Activity
Extract from the entries below, exactly as given, only the lines from the line containing "WONDERJUNE BABY WOODEN" to the line containing "total: 122.99 -> 109.48", both lines included.

# # # # # # #

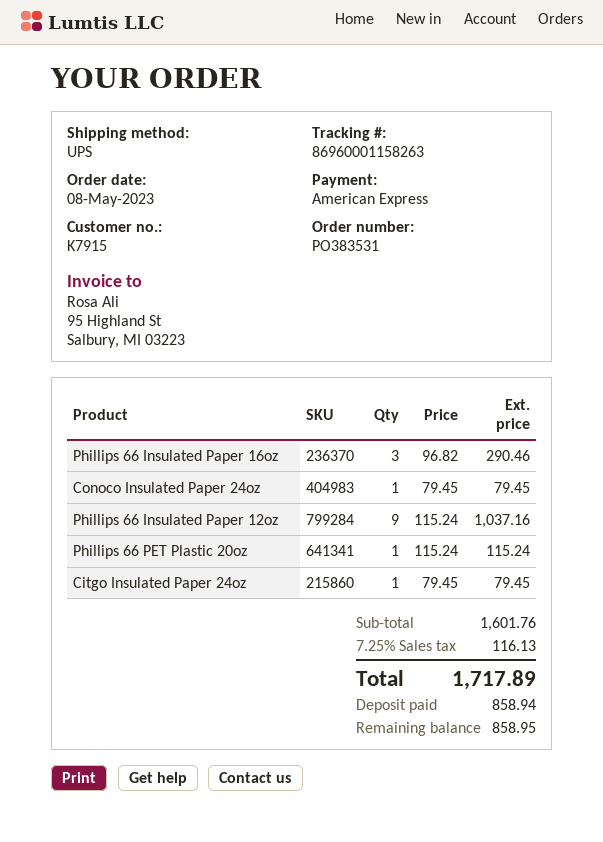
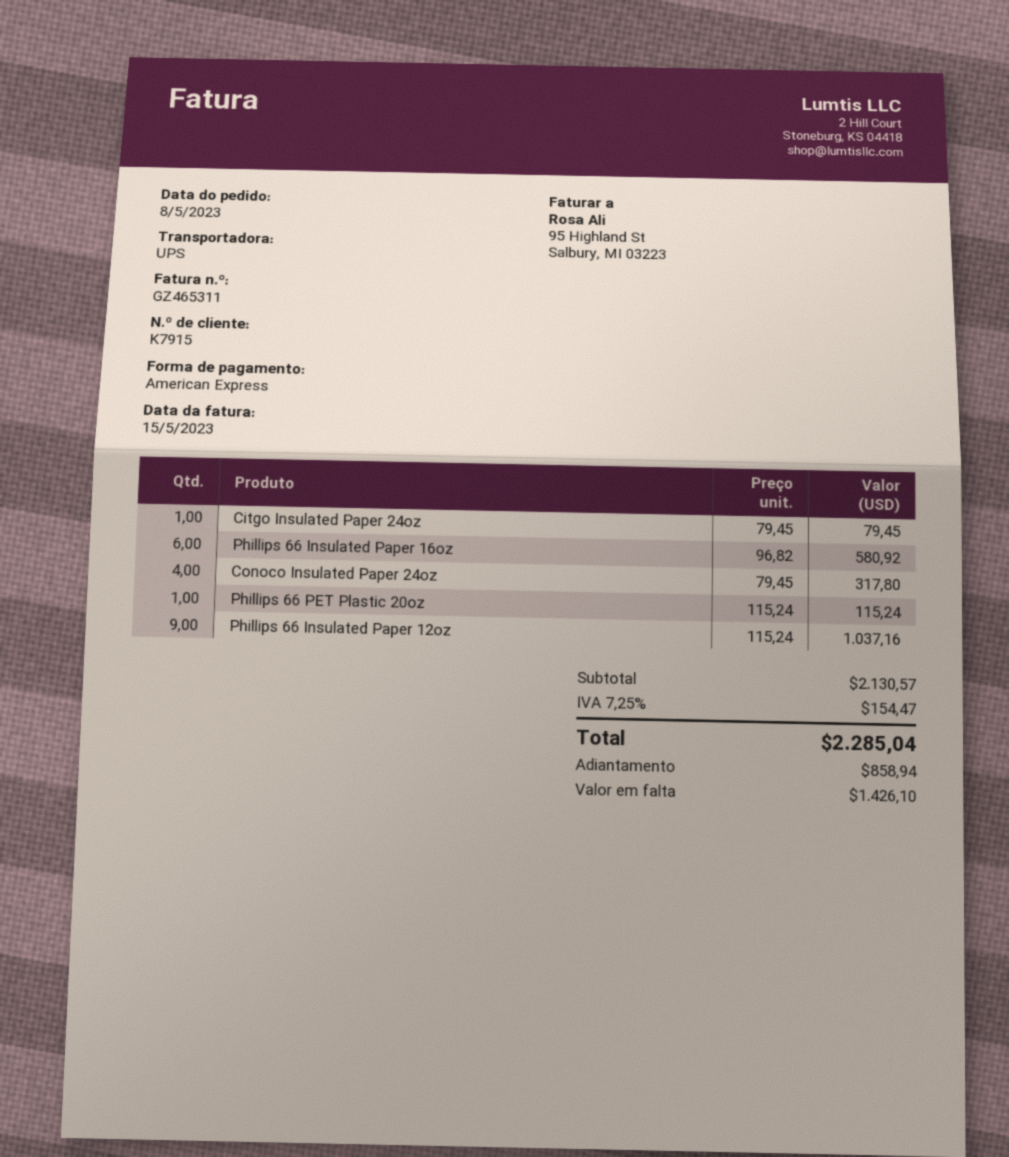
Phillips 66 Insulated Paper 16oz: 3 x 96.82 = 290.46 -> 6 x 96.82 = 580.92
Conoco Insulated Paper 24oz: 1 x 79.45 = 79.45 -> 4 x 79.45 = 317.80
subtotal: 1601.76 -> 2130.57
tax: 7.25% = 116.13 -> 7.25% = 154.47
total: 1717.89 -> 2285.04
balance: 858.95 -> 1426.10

# # # # # # #

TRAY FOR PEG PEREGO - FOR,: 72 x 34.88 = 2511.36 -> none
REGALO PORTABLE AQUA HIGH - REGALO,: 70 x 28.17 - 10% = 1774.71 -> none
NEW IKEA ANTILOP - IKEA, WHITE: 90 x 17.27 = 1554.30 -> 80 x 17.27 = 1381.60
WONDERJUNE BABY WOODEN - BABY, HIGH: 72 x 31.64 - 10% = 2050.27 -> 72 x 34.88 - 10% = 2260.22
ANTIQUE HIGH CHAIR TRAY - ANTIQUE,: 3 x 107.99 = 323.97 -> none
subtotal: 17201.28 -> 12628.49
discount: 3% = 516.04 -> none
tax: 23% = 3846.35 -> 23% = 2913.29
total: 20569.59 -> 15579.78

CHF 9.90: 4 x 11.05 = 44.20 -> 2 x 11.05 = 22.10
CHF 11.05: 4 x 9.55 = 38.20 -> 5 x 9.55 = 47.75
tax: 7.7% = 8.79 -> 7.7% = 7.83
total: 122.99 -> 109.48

# # # # # # #

Answer to this problem
WONDERJUNE BABY WOODEN - BABY, HIGH: 72 x 31.64 - 10% = 2050.27 -> 72 x 34.88 - 10% = 2260.22
ANTIQUE HIGH CHAIR TRAY - ANTIQUE,: 3 x 107.99 = 323.97 -> none
subtotal: 17201.28 -> 12628.49
discount: 3% = 516.04 -> none
tax: 23% = 3846.35 -> 23% = 2913.29
total: 20569.59 -> 15579.78

CHF 9.90: 4 x 11.05 = 44.20 -> 2 x 11.05 = 22.10
CHF 11.05: 4 x 9.55 = 38.20 -> 5 x 9.55 = 47.75
tax: 7.7% = 8.79 -> 7.7% = 7.83
total: 122.99 -> 109.48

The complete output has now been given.